A personificação dramática da Lava-Jato num duelo de western entre o xerife e o ex-presidente tomado por um bandido fora da lei é a cena mais esperada dos próximos capítulos da crise política nacional. Aguarda-se o encontro em Curitiba com ansiedade.

Mas a prisão ou a eleição de Lula não dará o final feliz - ou a paz de cemitério - que se espera de um desfecho para a encalacrada em que o país se meteu. As opções não são animadoras.

Com a prisão, cresce a probabilidade de o ex-sindicalista promover e retomar a identificação com movimentos de trabalhadores que preparam para esta sexta-feira uma greve geral. A inércia da economia e a sensação de perda de direitos com as reformas no Congresso criam clima favorável a novas mobilizações.

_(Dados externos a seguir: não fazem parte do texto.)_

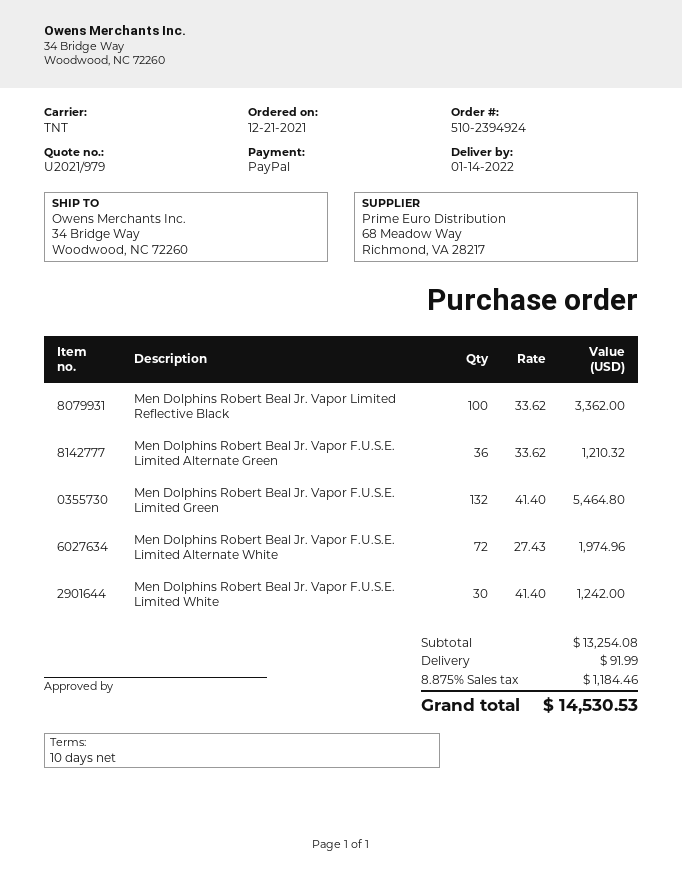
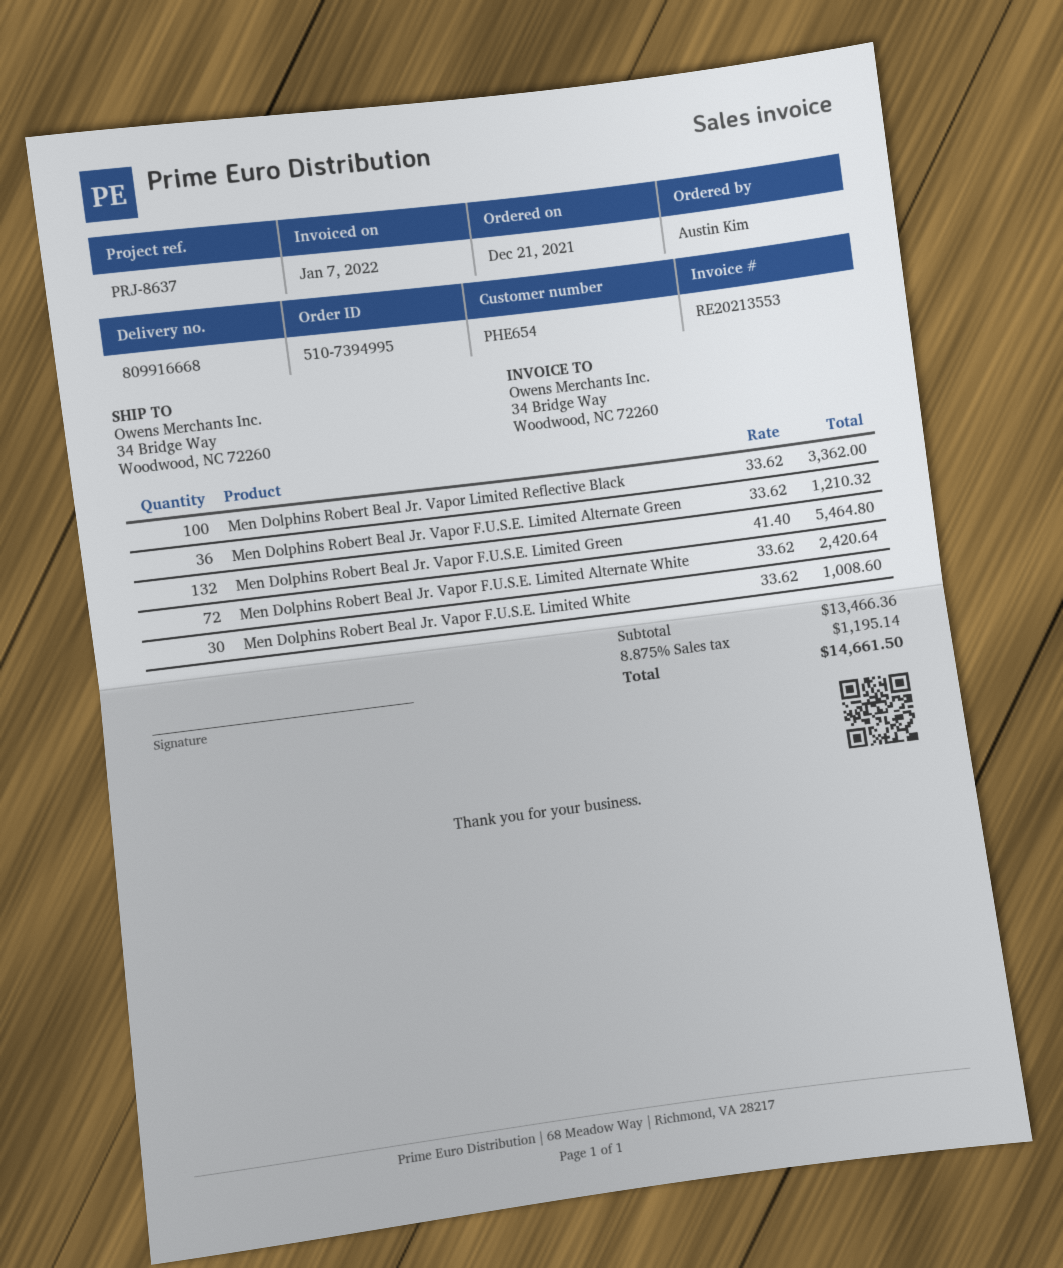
order number: 510-2394924 -> 510-7394995
Men Dolphins Robert Beal Jr. Vapor F.U.S.E. Limited Alternate White: 72 x 27.43 = 1974.96 -> 72 x 33.62 = 2420.64
Men Dolphins Robert Beal Jr. Vapor F.U.S.E. Limited White: 30 x 41.40 = 1242.00 -> 30 x 33.62 = 1008.60
subtotal: 13254.08 -> 13466.36
shipping: 91.99 -> none
tax: 8.875% = 1184.46 -> 8.875% = 1195.14
total: 14530.53 -> 14661.50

Ao mesmo tempo, não é desprezível a capacidade de PT e centrais sindicais difundirem suas teses, como a de que o impeachment foi golpe. Como não é pequena a chance de que o partido articule suas conexões para dar ao caso dimensão internacional. Lula não é Mandela, mas vai tentar.

Com a candidatura e eventual eleição de Lula, a temperatura política tende a se elevar de maneira a repetir a polarização que se deu já nos preparativos para a campanha de reeleição de Dilma. A tal "onda conservadora" vê em Temer apenas instrumento para chegar ao seu fim, à sua representação, ao projeto em busca de um novo líder. A esquerda tem um velho líder - alvejado - e uma agenda em parte adotada pela era PT, mas fragilizada pela crise econômica, pela reação dos contrariados e pela concessão à corrupção.

Derrotar Lula tornou-se prioridade. Não importa se as delações dos executivos da Odebrecht tenham comprometido o sistema político como um todo. O ex-presidente parece ter tantos simpatizantes quanto detratores, o que torna o jogo eleitoral em 2018 mais virulento com sua presença e um possível governo sob sua condução, aparentemente mais instável.

Terá sido surpreendente se ocorrer o contrário. Na Itália, onde houve algo semelhante à Lava-Jato, a mudança no poder central foi radical, com a ascensão do não político Silvio Berlusconi. Faltou aos italianos, porém, um governo de transição como Temer, com considerável potencial de reabilitar os partidos tradicionais na disputa - seja com velhas ou novas caras.